**Work request:**
Scan the lines below and report each one containing "padding" by copying it.

**Code change snippets:**
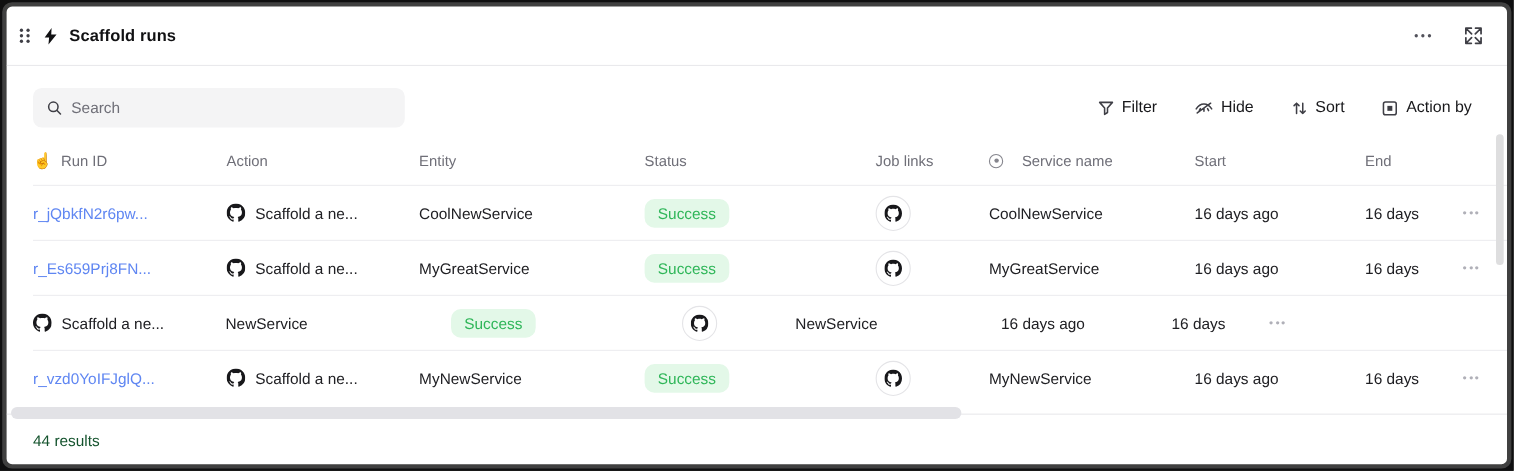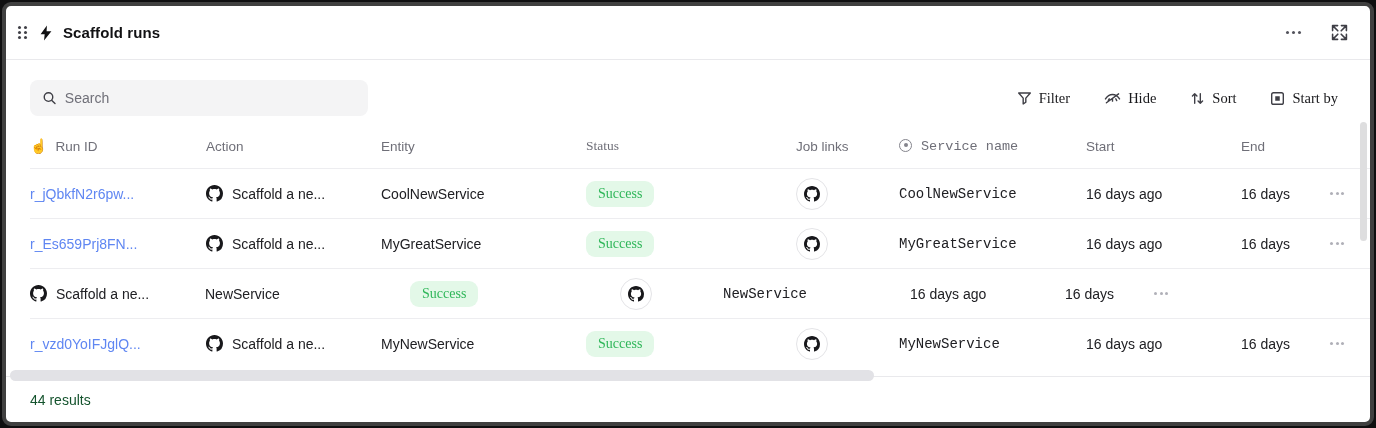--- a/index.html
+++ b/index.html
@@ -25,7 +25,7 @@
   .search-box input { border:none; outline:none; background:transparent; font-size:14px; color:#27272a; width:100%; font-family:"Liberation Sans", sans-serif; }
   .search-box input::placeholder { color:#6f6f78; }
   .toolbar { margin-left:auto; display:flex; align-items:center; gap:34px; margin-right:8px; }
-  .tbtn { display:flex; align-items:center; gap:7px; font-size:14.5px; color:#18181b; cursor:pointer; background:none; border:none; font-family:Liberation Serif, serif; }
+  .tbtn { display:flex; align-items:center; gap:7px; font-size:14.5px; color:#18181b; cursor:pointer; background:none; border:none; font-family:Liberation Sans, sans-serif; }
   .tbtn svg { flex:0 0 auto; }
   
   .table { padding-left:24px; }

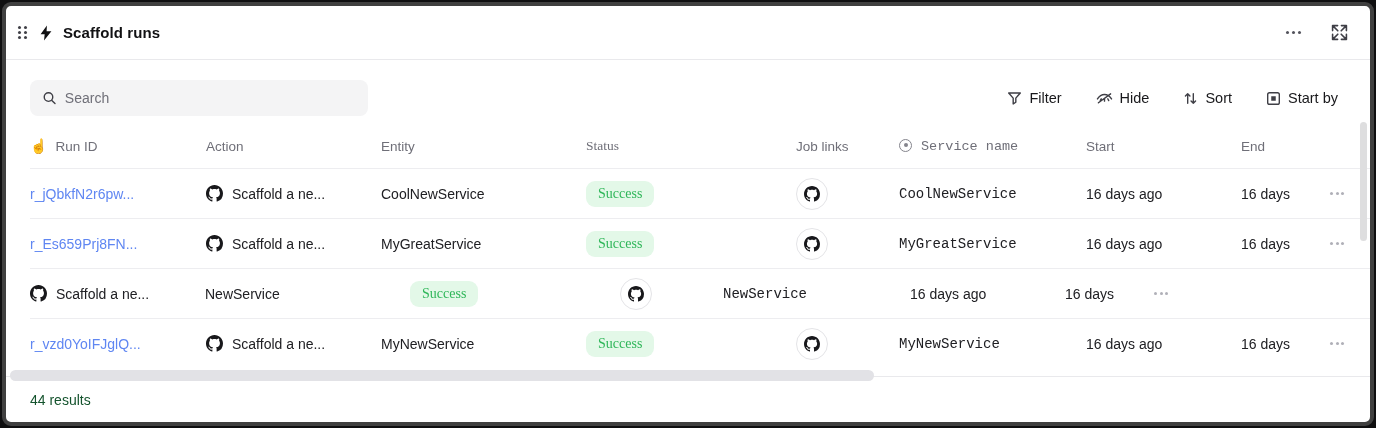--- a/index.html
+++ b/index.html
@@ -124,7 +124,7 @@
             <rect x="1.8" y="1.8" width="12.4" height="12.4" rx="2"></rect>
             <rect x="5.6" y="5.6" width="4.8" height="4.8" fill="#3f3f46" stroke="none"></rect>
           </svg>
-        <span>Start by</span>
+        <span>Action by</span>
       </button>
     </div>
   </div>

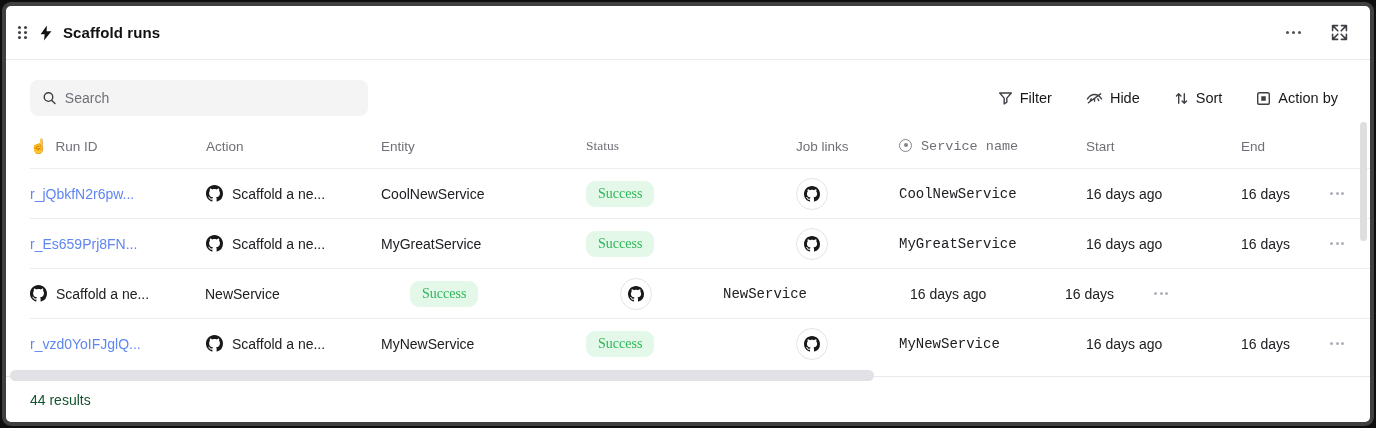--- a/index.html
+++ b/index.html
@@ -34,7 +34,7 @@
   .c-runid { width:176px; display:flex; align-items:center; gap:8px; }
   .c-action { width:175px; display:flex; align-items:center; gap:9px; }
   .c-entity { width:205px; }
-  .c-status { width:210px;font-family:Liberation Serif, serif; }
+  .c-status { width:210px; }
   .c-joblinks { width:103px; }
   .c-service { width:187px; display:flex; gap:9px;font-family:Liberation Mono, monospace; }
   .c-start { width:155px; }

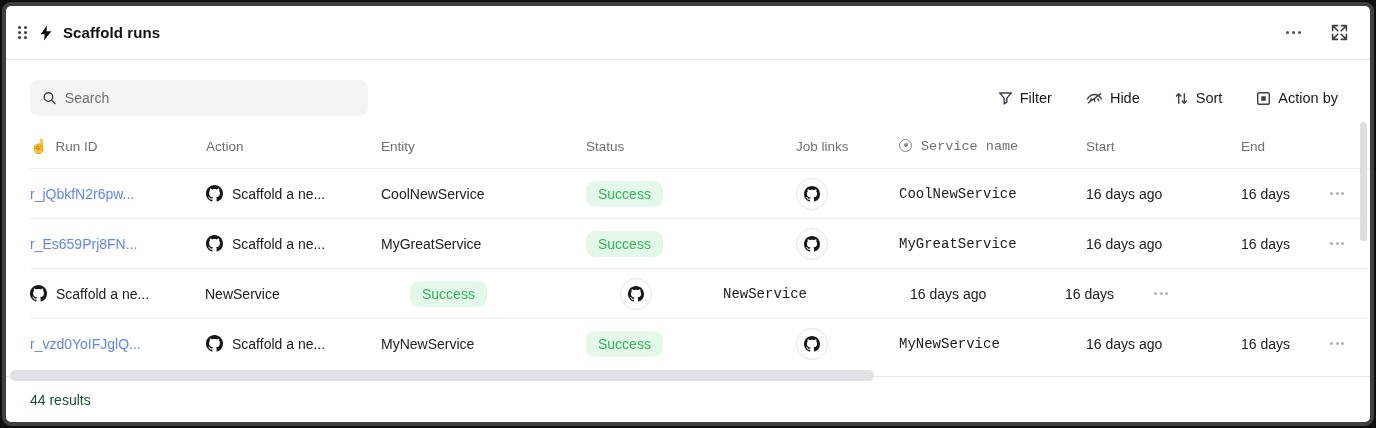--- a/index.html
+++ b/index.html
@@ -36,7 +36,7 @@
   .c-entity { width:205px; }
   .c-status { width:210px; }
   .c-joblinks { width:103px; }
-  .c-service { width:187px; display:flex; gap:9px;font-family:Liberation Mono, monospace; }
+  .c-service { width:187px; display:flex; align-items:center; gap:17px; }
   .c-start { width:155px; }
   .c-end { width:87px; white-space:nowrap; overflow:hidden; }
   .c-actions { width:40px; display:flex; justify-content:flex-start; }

==

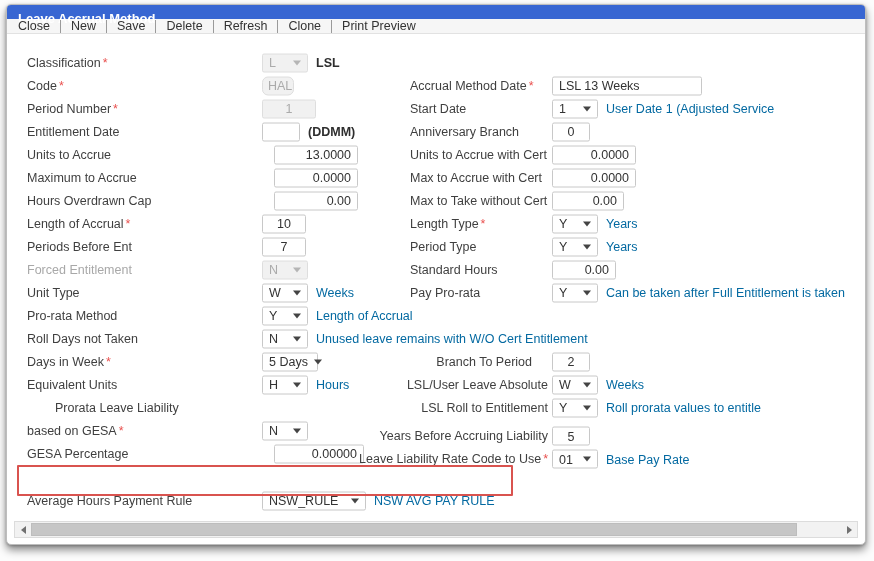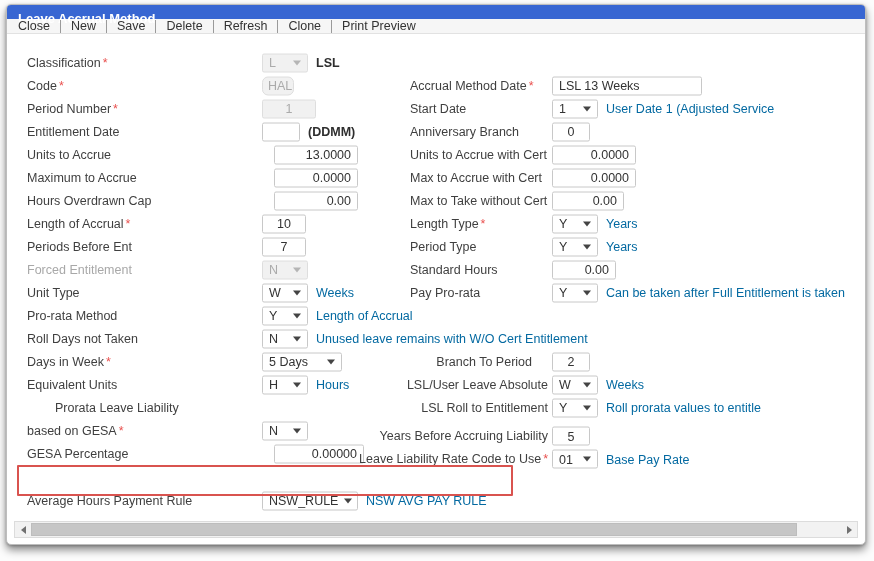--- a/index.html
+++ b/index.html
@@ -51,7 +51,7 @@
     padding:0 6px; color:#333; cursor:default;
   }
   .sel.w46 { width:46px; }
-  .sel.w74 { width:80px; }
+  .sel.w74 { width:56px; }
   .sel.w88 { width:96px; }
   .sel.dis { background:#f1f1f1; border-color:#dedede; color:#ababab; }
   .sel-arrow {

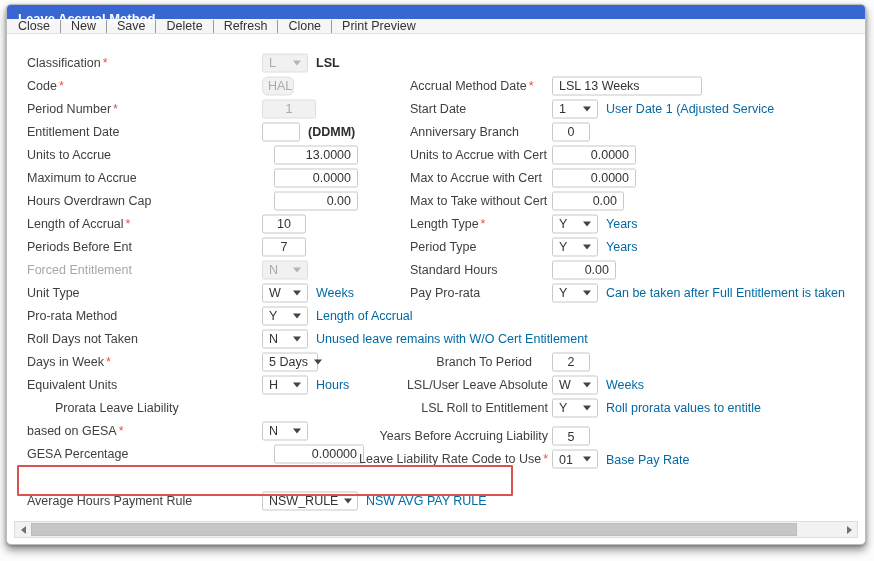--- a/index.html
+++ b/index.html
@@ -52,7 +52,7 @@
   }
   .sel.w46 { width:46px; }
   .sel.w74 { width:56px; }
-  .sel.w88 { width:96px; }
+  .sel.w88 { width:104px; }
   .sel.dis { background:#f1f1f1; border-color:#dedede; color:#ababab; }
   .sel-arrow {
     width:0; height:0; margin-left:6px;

**Response to this exercise:**
   .table { padding-left:24px; }
     padding:0 6px; color:#333; cursor:default;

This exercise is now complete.